Шутов работает на орудийном заводе, на оборону, но обороне не сочувствует.
В таком же тупике, как и аз, грешный. Жаловался мне, как ребенок, измученный тиранством своих гувернеров.
– Что же делается на свете? Теперь по-немецки разговаривать нельзя. На днях в трамвае избили двух знакомых студентов, которые перекинулись несколькими немецкими словами. Я изучал немецкий язык почти восемь лет и теперь не имею права на нем разговаривать. Сколько времени это продолжится? Может быть, десять-двадцать лет? Ну, хорошо, я буду изучать английский язык, чтобы с помощью его приобщиться к мировой культуре, но кто может поручиться за то, что через пять лет не будет войны с Англией? Тогда запретят и английский язык, и будут бить морду тому, кто произнесет хоть одну английскую фразу? Как же быть?
Миронов – человек совсем иного покроя. Оптимист, весельчак, был в университете «идейным» малым. Сейчас представитель «золотой» молодежи, которая живет по гениальному рецепту маркизы Помпадур «Apres nous le deluge!»[7].
Он впорхнул ко мне как бабочка, расфранченный, надушенный, с очаровательной улыбкой на молодом порочном лице и с погонами прапорщика на узких покатых плечах.
Я недолюбливал его и раньше, теперь он кажется мне чудовищным творением снисходительной природы.
С места в карьер начинает рассказывать о своих любовных успехах.
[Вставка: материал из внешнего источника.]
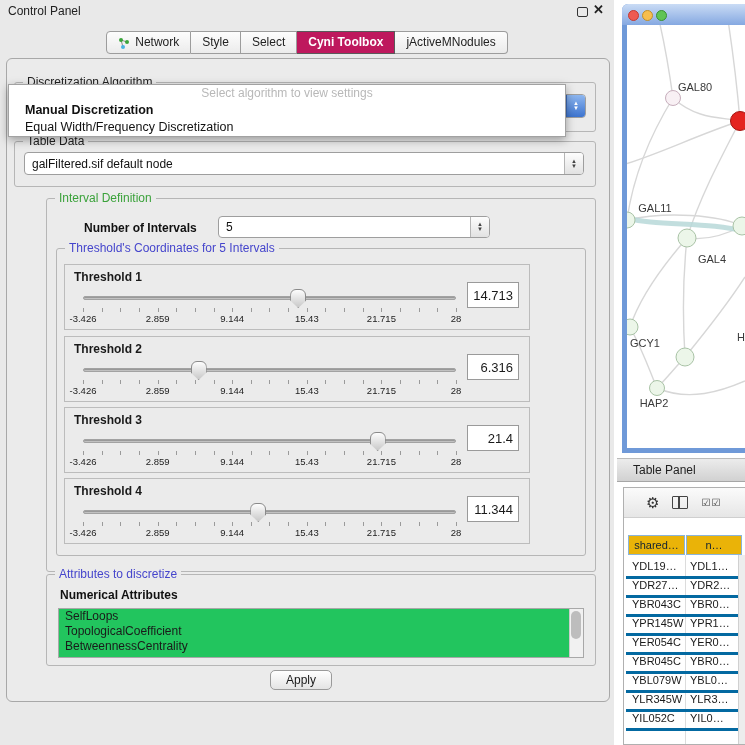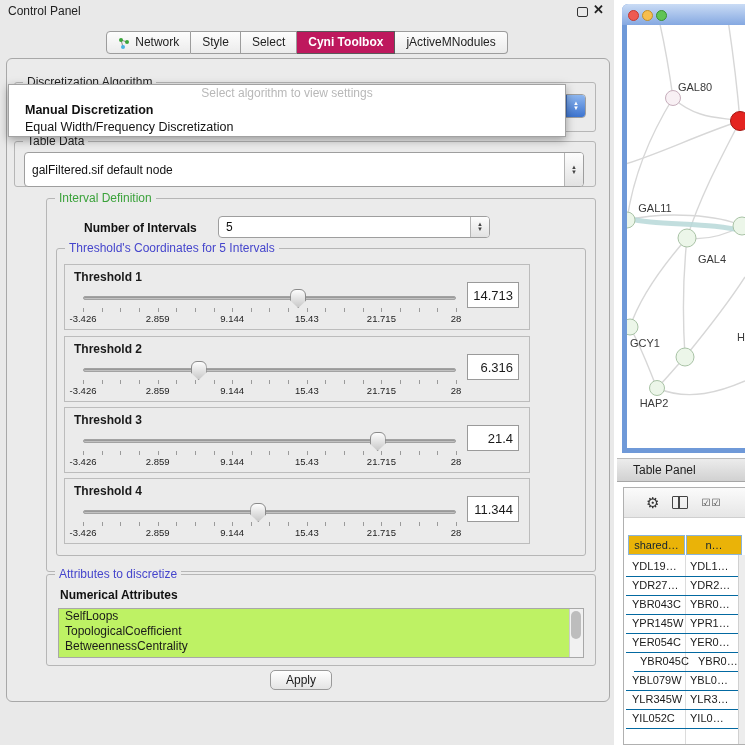--- a/index.html
+++ b/index.html
@@ -156,7 +156,7 @@
   <div class="group" style="left:14px;top:141px;width:580px;height:44px;">
     <span class="gtitle">Table Data</span>
   </div>
-  <div class="combo" style="left:24px;top:152px;width:560px;height:35px;">
+  <div class="combo" style="left:24px;top:152px;width:560px;height:23px;">
     <span class="val">galFiltered.sif default node</span>
     <span class="step">
       <span>▲</span>

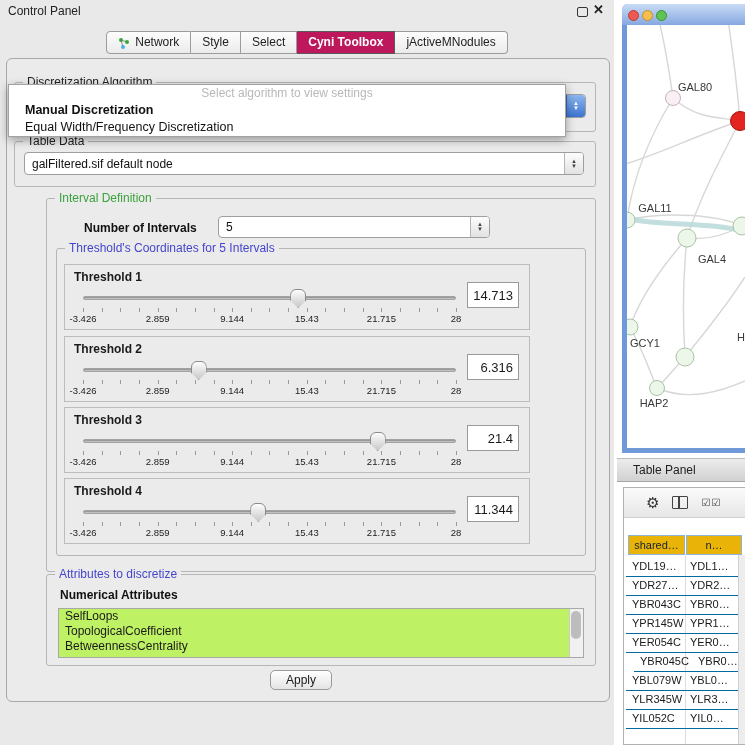--- a/index.html
+++ b/index.html
@@ -94,7 +94,7 @@
   .check-icon{font-size:10px;color:#444;letter-spacing:1px;}
   .hdr-cell{position:absolute;top:47px;height:20px;background:#eab308;border:1px solid #8ab4da;
      font-size:11px;display:flex;align-items:center;justify-content:center;box-sizing:border-box;color:#123;}
-  .trow{position:absolute;left:2px;width:112px;height:19px;border-bottom:1px solid #0369a1;font-size:11px;}
+  .trow{position:absolute;left:2px;width:112px;height:19px;border-bottom:3px solid #0369a1;font-size:11px;}
   .trow .c1{position:absolute;left:6px;top:3px;white-space:nowrap;}
   .trow .c2{position:absolute;left:64px;top:3px;white-space:nowrap;}
   #colsep{position:absolute;left:61px;top:67px;bottom:0;width:1px;background:#dcdcdc;}

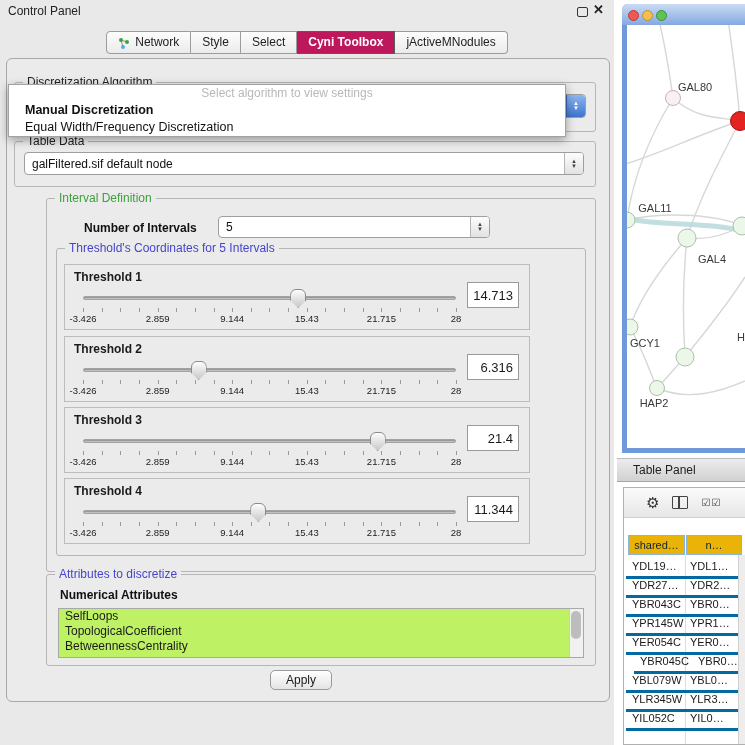--- a/index.html
+++ b/index.html
@@ -60,7 +60,7 @@
      border:1px solid #9a9a9a;font-size:13px;display:flex;align-items:center;justify-content:flex-end;
      padding-right:5px;box-sizing:border-box;}
 
-  .listbox{position:absolute;background:#bef264;border:1px solid #a8a8a8;overflow:hidden;box-sizing:border-box;}
+  .listbox{position:absolute;background:#22c55e;border:1px solid #a8a8a8;overflow:hidden;box-sizing:border-box;}
   .listbox .li{height:15px;line-height:15px;padding-left:6px;font-size:12px;white-space:nowrap;}
   .vscroll{position:absolute;right:0;top:0;bottom:0;width:13px;background:#f1f1f1;border-left:1px solid #ccc;}
   .vscroll .vthumb{position:absolute;left:1px;top:2px;width:10px;height:28px;background:#bdbdbd;border-radius:5px;}

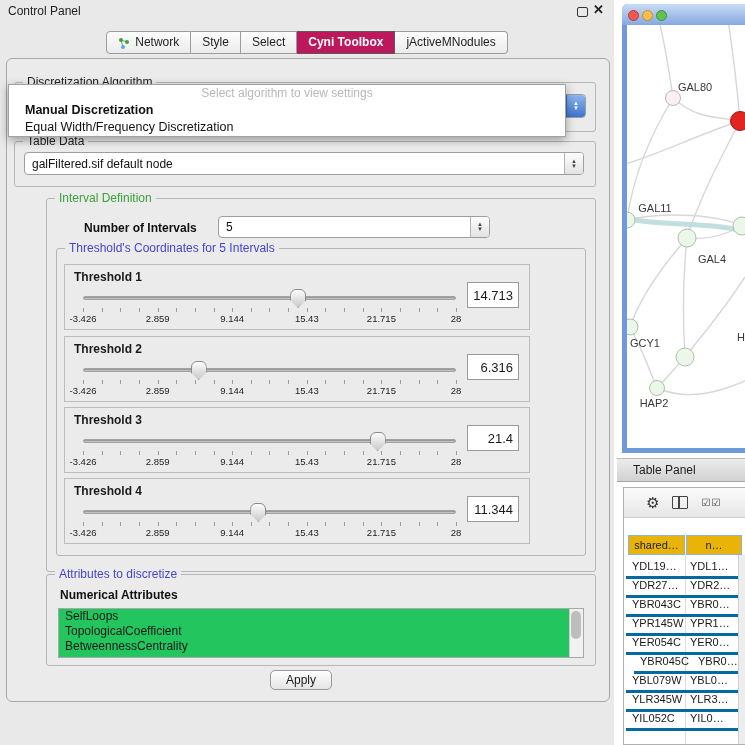--- a/index.html
+++ b/index.html
@@ -351,7 +351,7 @@
     <span class="c1">YER054C</span>
     <span class="c2">YER0…</span>
   </div>
-  <div class="trow" style="top:164px;margin-left:8px;">
+  <div class="trow" style="top:164px;">
     <span class="c1">YBR045C</span>
     <span class="c2">YBR0…</span>
   </div>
Потом, видя, что мне это неприятно, переменив тон, покровительственно говорит:
– Хотите, я устрою вас здесь в одном штабе?
Отрицательно мотаю головой.
Миронов изумлен.
– На кой вам сдался фронт? Все устраиваются в тылу, кто может. В этом ничего предосудительного нет. Здесь тоже нужны люди. А жить здесь несравненно веселее, чем там.
Шутов набросился на него с резкими нападками.
Легкая краска заливает холеное лицо Миронова, но спокойным голосом, полным достоинства, он отвечает Шутову:
– Мы во многом ошибались в свое время, друзья мои, в том числе и в выборе пророков и моралистов.
Пора поумнеть. Жизнь идет мимо аскетических догм и канонов морали. Это необходимо понять.
Шутов поднимается с места и, потрясая кулаками, долго разносит Миронова. Спор переходит в ругань.
По обязанности хозяина примиряю их, но безуспешно.
* * *
Сегодня я провожу последний вечер в петербургской квартире. Завтра с утренним поездом выезжаю на юго-западный фронт.
С Петербургом все кончено. Больше никто не придет ко мне. Шутов хотел провожать на вокзал, но я отказал ему в этом. Так будет лучше. Проводы всегда действуют на меня удручающе.
В окно виден стройный костяк города, улицы заполняются публикой, масса военных под руку с дамами.
Вереницей скользят экипажи, авто. Точно на выставке демонстрируются соболя, горностаи, песцы, котики, бобры.
Развалившись на мягких подушках, утопая в мехах, влюбленные парочки тесно прижимаются друг к другу.
Вспоминаю вчерашний разговор с «прапорщиком Мироновым: „Женщины к нам, военным, так и льнут“». Это не хвастовство.
* * *
Захватил с собой в вагон пачку книг и последних журналов.
На этот раз в моей большой пачке не оказалось ни одной хорошей книги. Хороню сброшюрованные и обрезанные, с изящной вычурной обложкой из роскошной бумаги они поражают своим внутренним убожеством и гнилью. Они напоминают разрисованных французской косметикой проституток.